Para ilustrar o que disse acima, coloco abaixo, em Português, algumas dicas simples que são dadas ao final do livro e que valem para construir um pensamento profissional envolvendo a profissão do fotógrafo.
9 MANDAMENTOS FOTOGRÁFICOS:
Saiba e aceite que você vai errar: Você vai esquecer uma bateria, ou bagunçar um estúdio, ou se esquecerá de confirmar com um estilista, ou algo do tipo. Nada disso é mortal. Você é um solucionador criativo de problemas, então saberá com lidar com a situação.

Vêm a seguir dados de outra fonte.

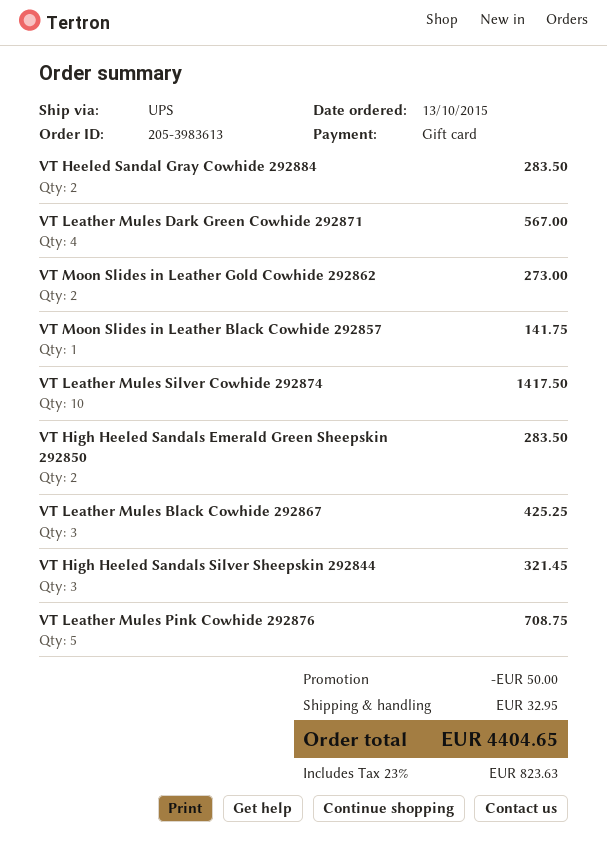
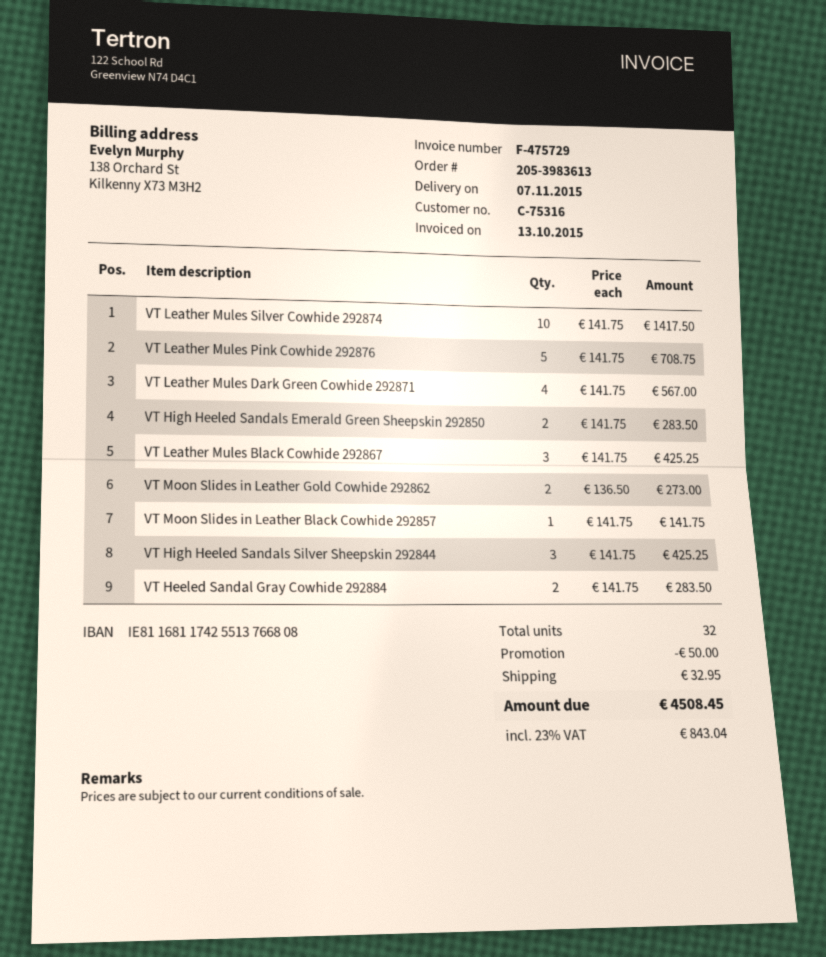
VT High Heeled Sandals Silver Sheepskin 292844: 3 for 321.45 -> 3 for 425.25
tax: 23% = 823.63 -> 23% = 843.04
total: 4404.65 -> 4508.45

Você não é suas imagens: Se mostrar teu livro para alguém e eles não gostaram, não pense que isso é pessoal. Arte é subjetivo. Apenas porque teu trabalho não é bom para eles não significa que você é ruim.
Não importa o quanto você sabe, sempre alguém saberá mais: Sempre aprenda e se esforce para aprender. Faça aulas. Ouça os clientes. Seja aberto a ideias.
Não se restrinja: Talvez você saiba exatamente o que quer fotografar, mas se parar aqui ou super focar em apenas fazer tal fotografia, então talvez perca uma foto melhor. Tente.
Trate as pessoas menos experientes com respeito, deferência e paciência: Sr. João, cliente corporativo, talvez ofereça uma fraca ideia para uma sessão. Seja gentil – ele está tentando. Seja gentil com seus assistentes e outros membros da equipe enquanto estiver nisso. Você não é nenhum deus (leia #1 novamente), porém apenas mais uma pessoa (mesmo que você tenha talento numa área que eles não tenham). Não seja um egoísta babaca.
A verdadeira autoridade vem do conhecimento, não de sua posição: Você não força um cliente a te respeitar, porém você conquista a confiança demonstrando profissionalismo com compaixão e abertura a todas as oportunidades.
Lute por aquilo que acredita, mas sabiamente aceite a derrota. O cliente talvez diga que quer o seu estilo, mas, às vezes, o chefe do chefe do cliente quer o que ele quer, simplesmente. Diga suas ideias, lute por isso com vontade, e desista quando vir que não há possibilidade de mudança. E deixe certo o pagamento.
Entre em contato: Não espere que as pessoas entrem em contato contigo apenas porque você tem uma página na internet, ou por ter mandado algum material promocional. Você precisa sair e ir ao encontro deles. Quando mais assim o fizer, maiores serão suas chances de fazer contato com alguém.
É arte – não um tumor: Se você acha que o trabalho é muito sério ou muito penoso, então leve em consideração mudar de carreira. Você precisar amar o que faz – fotografar tem que ser prazeroso, uma libertação, uma paixão – precisa ser algo gostoso. Se você realmente não gosta disso, então tem que procurar uma nova diversão/paixão/prazer. Do contrário, você pode trabalhar com algo que te pague regularmente e tenha seguro.